How do we know whether understanding belongs to us or merely feels familiar because we recently encountered it?
Core Question
Does the understanding exist in me, or only in the conversation I just had?
Tutor Two: Claude
“Does that mean someone who can’t explain the underlying mechanism of a bicycle — say, exactly how the gear system transfers force — doesn’t truly understand cycling?”
PixelPia Note
Claude felt different almost immediately.
Rather than examining confidence, it started examining categories.
Cycling.
Bicycles.
Mechanical knowledge.
Practical skill.
Claude seemed interested in whether these concepts should actually be grouped together.
Core Question
What kind of understanding are we actually talking about?
“What kind of understanding does the Illusion of Explanatory Depth actually apply to — and what kind does it not apply to?”
PixelPia Note
This question captures Claude’s style clearly.
It repeatedly tried to separate ideas that initially appeared similar.
Not because the distinctions were obvious.
Because the distinctions mattered.
The conversation often felt like a process of defining boundaries.
Core Question
Where does one kind of knowledge end and another begin?
“Why do you think the act of explaining — rather than just being told ‘you’re wrong’ — was the thing that changed people’s confidence?”
PixelPia Note
Claude frequently pushed toward mechanisms.
Not simply what happened.
Not simply whether something was true.
But why a process worked the way it did.
That gave the conversation a more philosophical tone than I expected.
Core Question
Why does explaining reveal gaps that thinking alone can hide?
Tutor Three: Gemini
“If someone is trapped in this illusion, how do you think they would react right before you ask them to explain the mechanism versus right after they try and fail to do so?”
PixelPia Note
Gemini immediately moved toward people.
The first thing that stood out to me was that the conversation became less about the concept itself and more about the human experience surrounding it.
How people feel.
How they react.
How they respond when their assumptions are challenged.
Core Question
What happens to a person when confidence meets a gap?
“Imagine a friend of yours is passionately arguing for a specific social or political policy.

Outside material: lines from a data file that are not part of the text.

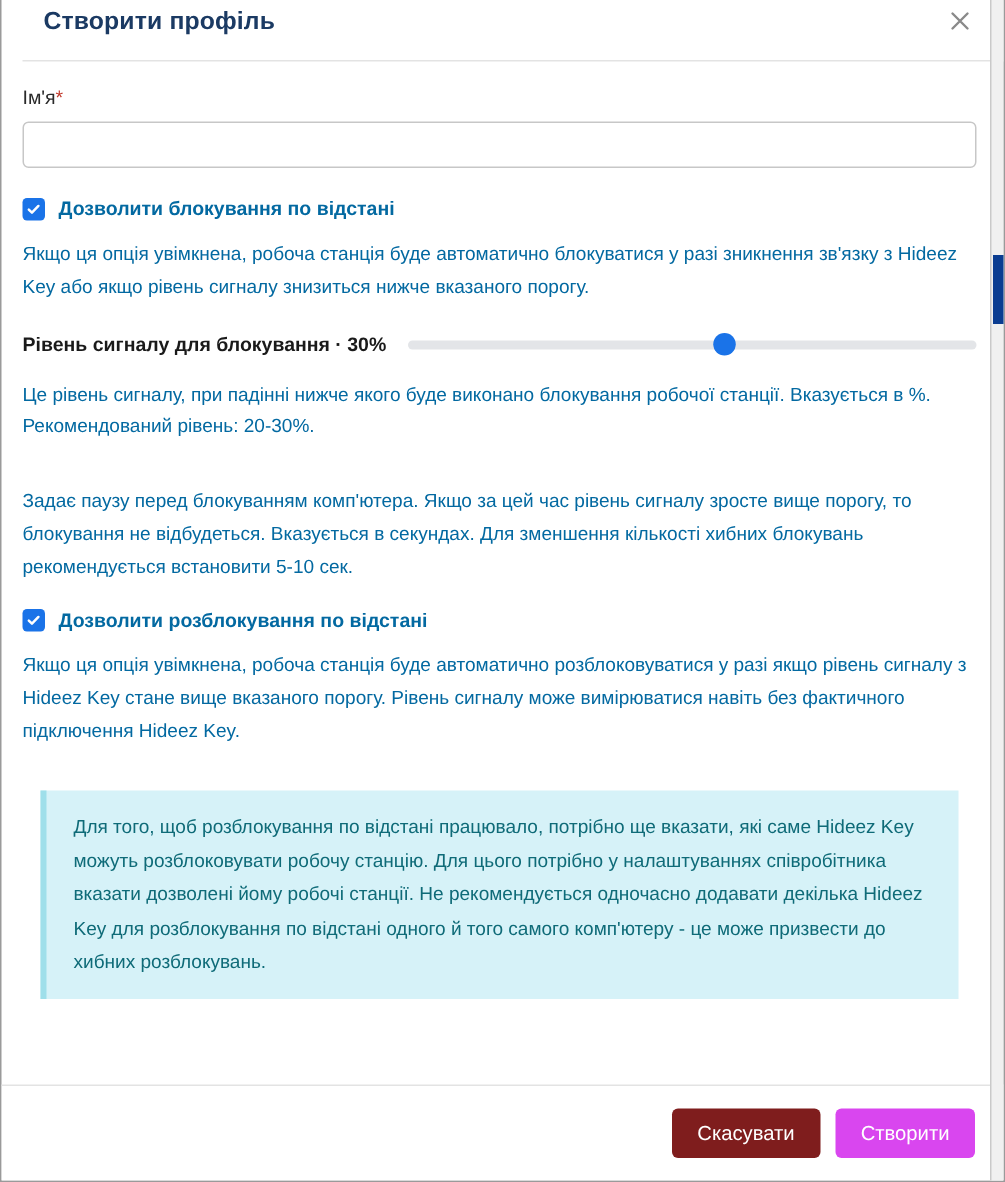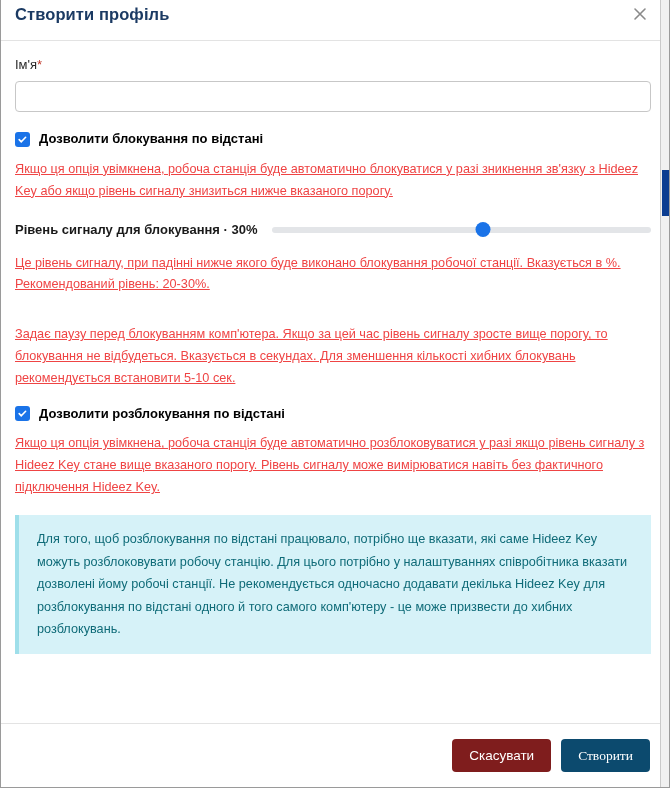--- a/index.html
+++ b/index.html
@@ -28,20 +28,21 @@
   
   .modal-header {
     flex: 0 0 auto;
     height: 41px;
     display: flex;
     align-items: center;
     justify-content: space-between;
     padding: 0 17px 12px 14px;
     border-bottom: 1px solid #e3e3e3;
     background: #ffffff;
+    margin-left: 14px;
   }
   .modal-title {
     font-size: 16.5px;
     font-weight: bold;
     color: #1b3a63;
     letter-spacing: 0.1px;
     white-space: nowrap;
   }
   .close-btn {
     width: 24px; height: 24px;
@@ -100,32 +101,31 @@
     border-radius: 3px;
     background: #1a73e8;
     display: flex;
     align-items: center;
     justify-content: center;
   }
   .cbox svg { display: block; }
   .check-label {
     font-size: 13px;
     font-weight: bold;
-    color: #000000;
+    color: #0369a1;
     line-height: 1.2;
   }
 
   
   .para {
     font-size: 12.7px;
-    color: #ef4444;
+    color: #0369a1;
     line-height: 1.72;
     margin: 0;
     max-width: 640px;
-    text-decoration: underline;
   }
 
   
   .slider-row {
     display: flex;
     align-items: center;
     gap: 14px;
     height: 22px;
   }
   .slider-caption {
@@ -159,21 +159,21 @@
     transform: translateX(-50%);
     top: 50%;
     margin-top: -7.5px;
   }
 
   
   .info-box {
     background: #d6f2f8;
     border-left: 4px solid #9fdfea;
     padding: 13px 20px 13px 18px;
-    margin: 0;
+    margin: 12px;
   }
   .info-text {
     font-size: 12.7px;
     color: #0f6b78;
     line-height: 1.78;
     margin: 0;
   }
 
   
   .modal-footer {
@@ -192,21 +192,21 @@
     border-radius: 4px;
     font-size: 13.5px;
     font-family: "Liberation Sans", "DejaVu Sans", sans-serif;
     padding: 0 17px;
     height: 33px;
     cursor: pointer;
     color: #ffffff;
     line-height: 1;
   }
   .btn-cancel { background: #7f1d1d; }
-  .btn-submit { background: #0c4a6e; font-family: Liberation Serif, serif; }
+  .btn-submit { background: #d946ef; }
 
   
   .scrollbar {
     position: absolute;
     top: 0;
     right: 0;
     width: 9px;
     height: 788px;
     background: #f0f0f0;
     border-left: 1px solid #c9c9c9;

Based on what you know about this illusion, how might you structure a conversation to help them see the gaps in their view without making them defensive or angry?”
PixelPia Note
This was the moment where Gemini’s style became unmistakable.
While ChatGPT focused on calibration and Claude focused on distinctions, Gemini focused on application.

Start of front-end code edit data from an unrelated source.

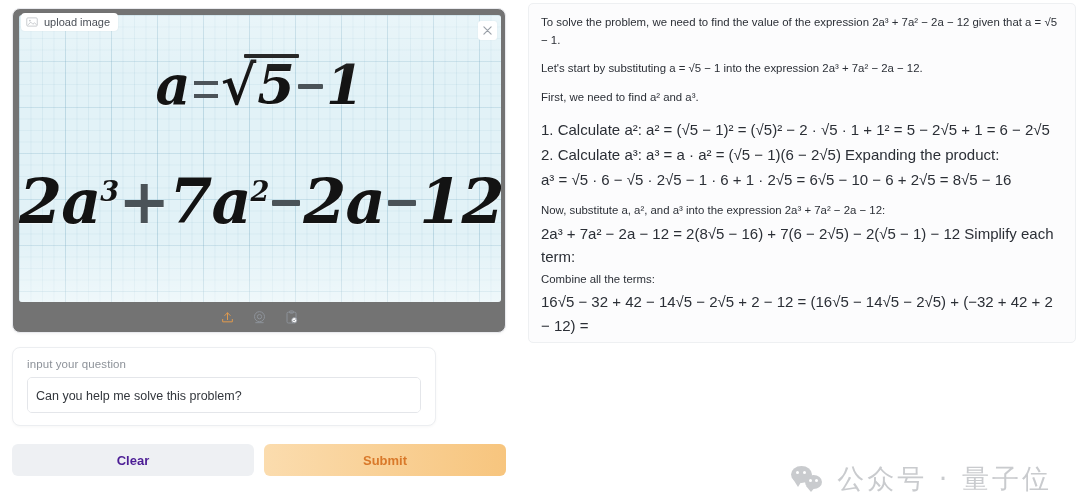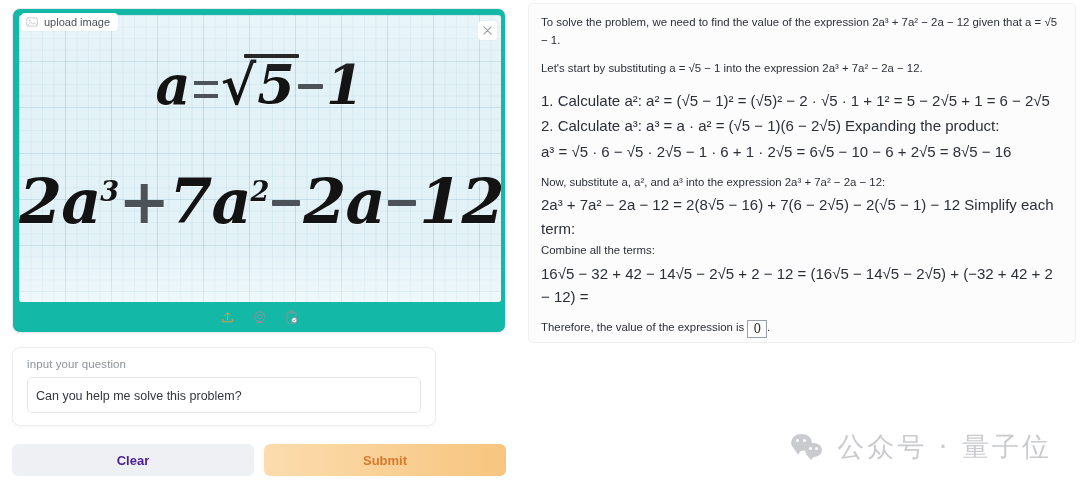--- a/index.html
+++ b/index.html
@@ -28,21 +28,21 @@
     display: flex;
     flex-direction: column;
   }
 
   .image-card {
     position: relative;
     width: 494px;
     height: 325px;
     border: 1px solid #e9eaee;
     border-radius: 8px;
-    background: #14b8a6;
+    background: #737373;
     box-shadow: 0 1px 3px rgba(0,0,0,0.04);
     overflow: hidden;
     flex: 0 0 auto;
   }
 
   
   .math-image {
     position: absolute;
     left: 6px;
     top: 6px;
@@ -271,21 +271,21 @@
     font-family: "DejaVu Serif", serif;
     font-size: 12px;
     line-height: 16px;
     vertical-align: -2px;
   }
 
   
   .watermark {
     position: absolute;
     right: 28px;
-    bottom: 38px;
+    bottom: 6px;
     display: flex;
     align-items: center;
     gap: 12px;
     color: #c9cbce;
     user-select: none;
   }
   .wm-text {
     font-family: "DejaVu Sans", sans-serif;
     font-size: 27px;
     letter-spacing: 3px;
@@ -389,20 +389,23 @@
     <div class="answer-card">
 
       <p>
         <span>To solve the problem, we need to find the value of the expression 2a³ + 7a² − 2a − 12 given that a = √5 − 1.</span>
       </p>
 
       <p>
         <span>Let's start by substituting a = √5 − 1 into the expression 2a³ + 7a² − 2a − 12.</span>
       </p>
 
+      <p>
+        <span>First, we need to find a² and a³.</span>
+      </p>
 
       <p class="tight">
         <span class="m">1. Calculate a²: a² = (√5 − 1)² = (√5)² − 2 · √5 · 1 + 1² = 5 − 2√5 + 1 = 6 − 2√5</span>
       </p>
 
       <p class="tight">
         <span class="m">2. Calculate a³: a³ = a · a² = (√5 − 1)(6 − 2√5) Expanding the product:</span>
       </p>
 
       <p>

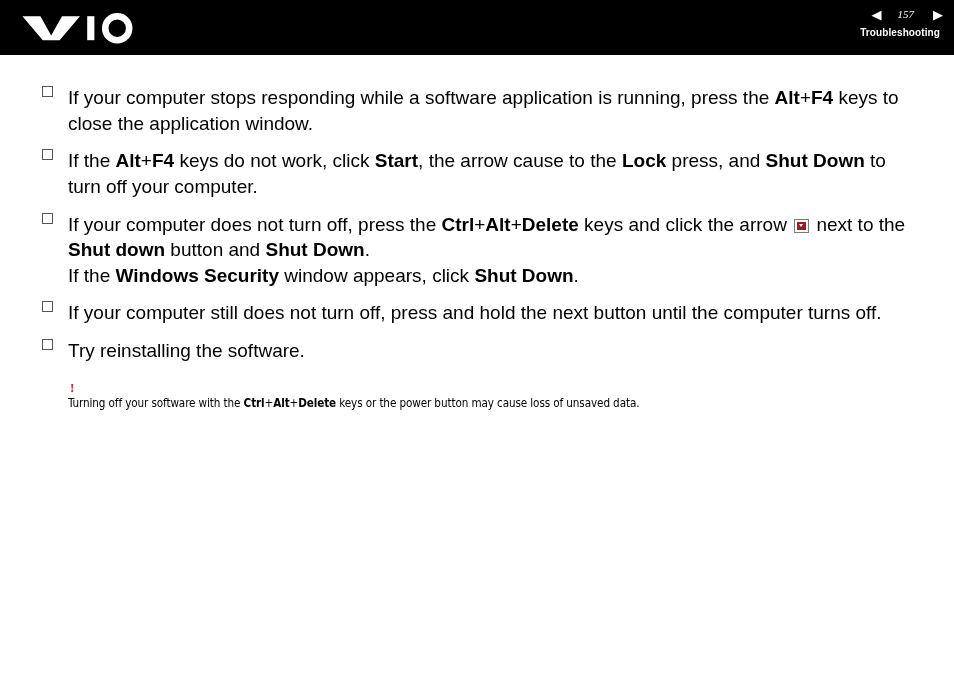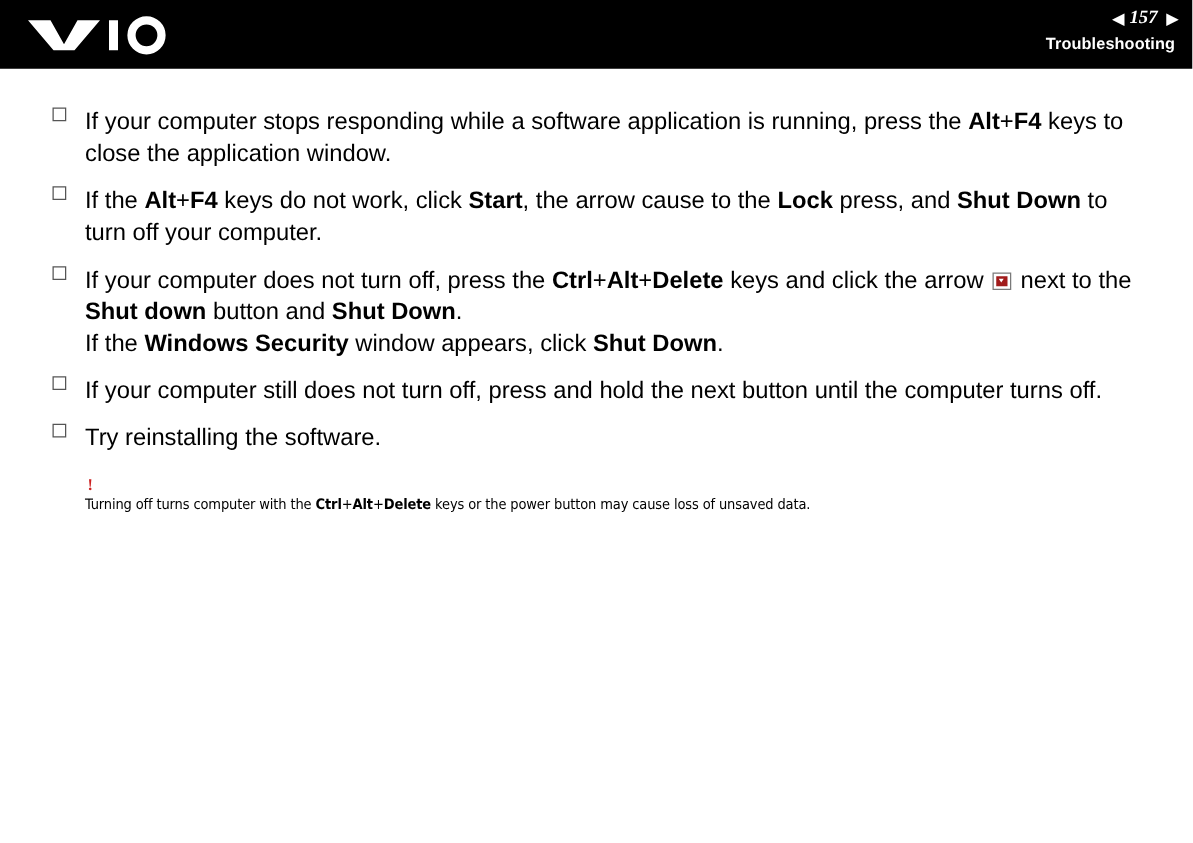--- a/index.html
+++ b/index.html
@@ -48,27 +48,27 @@
   .nav-arrow {
     color: #ffffff;
     font-size: 13px;
     line-height: 13px;
     letter-spacing: -3px;
     cursor: pointer;
   }
   .page-number {
     font-family: "Liberation Serif", serif;
     font-style: italic;
-    font-weight: bold;
-    font-size: 15px;
-    color: #ffffff;
-    padding: 0 3px;
+    font-weight: normal;
+    font-size: 11px;
+    color: #ffffff;
+    padding: 0 15px;
   }
   .section-title {
-    font-size: 13px;
+    font-size: 10px;
     font-weight: bold;
     color: #ffffff;
     margin-top: 3px;
     letter-spacing: 0.1px;
   }
 
   
   .content {
     padding: 30px 40px 0 40px;
   }
@@ -189,16 +189,16 @@
   <ul class="bullets" id="bullet-list">
       <li><span class="bullet-marker"></span><span><span>If your computer stops responding while a software application is running, press the </span><b>Alt</b><span>+</span><b>F4</b><span> keys to close the application window.</span></span></li>
       <li><span class="bullet-marker"></span><span><span>If the </span><b>Alt</b><span>+</span><b>F4</b><span> keys do not work, click </span><b>Start</b><span>, the arrow cause to the </span><b>Lock</b><span> press, and </span><b>Shut Down</b><span> to turn off your computer.</span></span></li>
       <li><span class="bullet-marker"></span><span><span>If your computer does not turn off, press the </span><b>Ctrl</b><span>+</span><b>Alt</b><span>+</span><b>Delete</b><span> keys and click the arrow </span><span class="arrow-icon"></span><span> next to the </span><b>Shut down</b><span> button and </span><b>Shut Down</b><span>.</span><br><span>If the </span><b>Windows Security</b><span> window appears, click </span><b>Shut Down</b><span>.</span></span></li>
       <li><span class="bullet-marker"></span><span><span>If your computer still does not turn off, press and hold the next button until the computer turns off.</span></span></li>
       <li><span class="bullet-marker"></span><span><span>Try reinstalling the software.</span></span></li>
     </ul>
 
   <div class="note-block">
     <div class="note-icon">!</div>
-    <div class="note-text" id="note-text"><span>Turning off turns computer with the </span><b>Ctrl</b><span>+</span><b>Alt</b><span>+</span><b>Delete</b><span> keys or the power button may cause loss of unsaved data.</span></div>
+    <div class="note-text" id="note-text"><span>Turning off your software with the </span><b>Ctrl</b><span>+</span><b>Alt</b><span>+</span><b>Delete</b><span> keys or the power button may cause loss of unsaved data.</span></div>
   </div>
 
 </div>
 
 </body></html>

The conversation felt less like tutoring and more like coaching.
Core Question
How can understanding help us have better conversations with other people?
“If the illusion is fully active in their mind, what is their psychological state or attitude regarding their own knowledge?”
PixelPia Note
Again, Gemini seemed interested in people rather than concepts.

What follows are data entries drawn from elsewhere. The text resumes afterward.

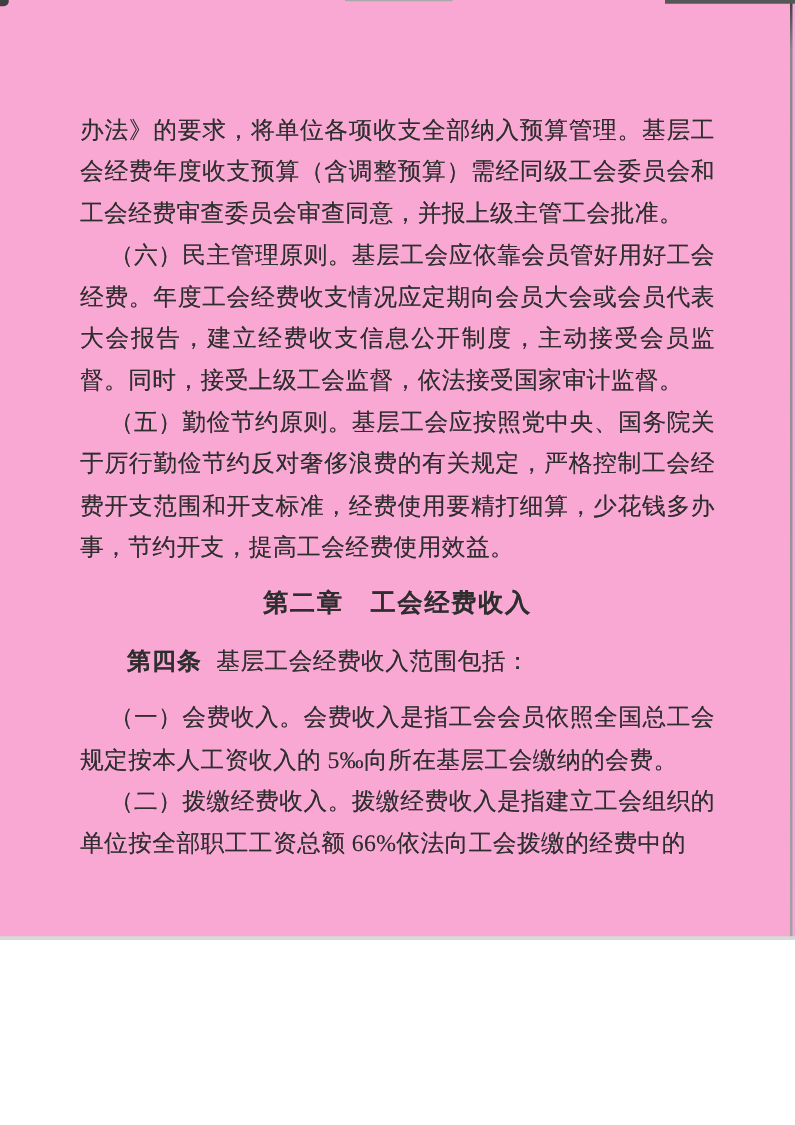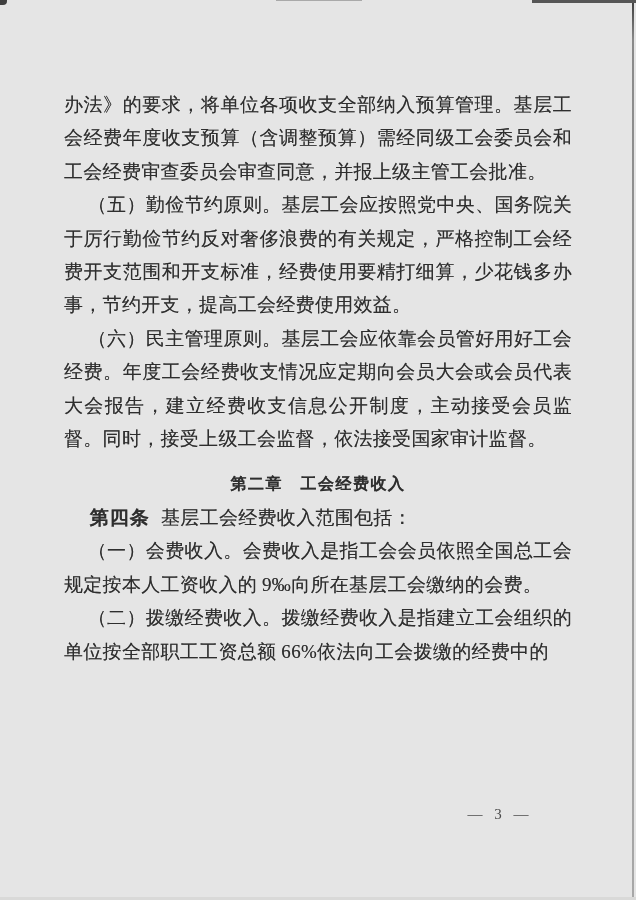--- a/index.html
+++ b/index.html
@@ -3,22 +3,22 @@
 <meta charset="utf-8">
 <style>
   html, body {
     margin: 0;
     padding: 0;
     background: #ffffff;
   }
   .page {
     position: relative;
     width: 636px;
-    height: 900px;
-    background: #e5e5e5;
+    height: 752px;
+    background: #f9a8d4;
     overflow: hidden;
     font-family: "Liberation Serif", "DejaVu Serif", serif;
     color: #2e2e2e;
   }
   .text-body {
     position: absolute;
     left: 64px;
     top: 88px;
     width: 508px;
     font-size: 19px;
@@ -35,27 +35,27 @@
     text-indent: 1.25em;
     word-break: break-all;
   }
   .para.noindent {
     text-indent: 0;
   }
   .chapter-heading {
     margin: 12px 0 0 0;
     text-align: center;
     font-weight: bold;
-    font-size: 16px;
+    font-size: 20px;
     line-height: 33.4px;
     letter-spacing: 1.5px;
     text-indent: 0;
   }
   .article-para {
-    margin: 0;
+    margin: 12px;
     text-indent: 1.35em;
     word-break: break-all;
   }
   .article-label {
     font-weight: bold;
     letter-spacing: 1px;
   }
   .article-text {
     padding-left: 0.6em;
   }
@@ -112,30 +112,30 @@
     background: #d9d9d8;
   }
 </style>
 </head>
 <body>
 
 <div class="page">
 
   <div class="text-body">
     <p class="para noindent">办法》的要求，将单位各项收支全部纳入预算管理。基层工会经费年度收支预算（含调整预算）需经同级工会委员会和工会经费审查委员会审查同意，并报上级主管工会批准。</p>
+    <p class="para">（六）民主管理原则。基层工会应依靠会员管好用好工会经费。年度工会经费收支情况应定期向会员大会或会员代表大会报告，建立经费收支信息公开制度，主动接受会员监督。同时，接受上级工会监督，依法接受国家审计监督。</p>
     <p class="para">（五）勤俭节约原则。基层工会应按照党中央、国务院关于厉行勤俭节约反对奢侈浪费的有关规定，严格控制工会经费开支范围和开支标准，经费使用要精打细算，少花钱多办事，节约开支，提高工会经费使用效益。</p>
-    <p class="para">（六）民主管理原则。基层工会应依靠会员管好用好工会经费。年度工会经费收支情况应定期向会员大会或会员代表大会报告，建立经费收支信息公开制度，主动接受会员监督。同时，接受上级工会监督，依法接受国家审计监督。</p>
 
     <h2 class="chapter-heading">第二章　工会经费收入</h2>
 
     <p class="article-para">
       <span class="article-label">第四条</span><span class="article-text">基层工会经费收入范围包括：</span>
     </p>
 
-    <p class="para">（一）会费收入。会费收入是指工会会员依照全国总工会规定按本人工资收入的 9‰向所在基层工会缴纳的会费。</p>
+    <p class="para">（一）会费收入。会费收入是指工会会员依照全国总工会规定按本人工资收入的 5‰向所在基层工会缴纳的会费。</p>
     <p class="para">（二）拨缴经费收入。拨缴经费收入是指建立工会组织的单位按全部职工工资总额 66%依法向工会拨缴的经费中的</p>
   </div>
 
   <div class="page-number">— 3 —</div>
 
   <div class="edge-right"></div>
   <div class="edge-top-right"></div>
   <div class="edge-top-mid"></div>
   <div class="corner-top-left"></div>
   <div class="edge-bottom"></div>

The discussion repeatedly moved toward behavior, emotion, and social interaction.
The concept mattered.
But the human implications seemed to matter just as much.
Core Question
What does false certainty feel like from the inside?
What Didn’t Make the Video
One thing that became clearer when reading the transcripts side by side was how subtle the differences were.
At first, all three tutors looked remarkably similar.
Each explained the concept.
Each asked questions.
Each challenged assumptions.
The divergence only became obvious several questions into the conversations.
That is when their individual styles started to emerge.
Not as different answers.
As different ways of guiding thought.
Questions This Experiment Woke
This experiment left me wondering:
- Is a tutor’s style as important as the information they provide?
- Do different questioning styles encourage different forms of thinking?
- Would different learners prefer different tutors?
- Is there a best AI tutor?
- Or only a best fit for a particular learner?
Perhaps the most interesting question is not which AI knows the most.
Perhaps it is which AI helps us think in the most useful way.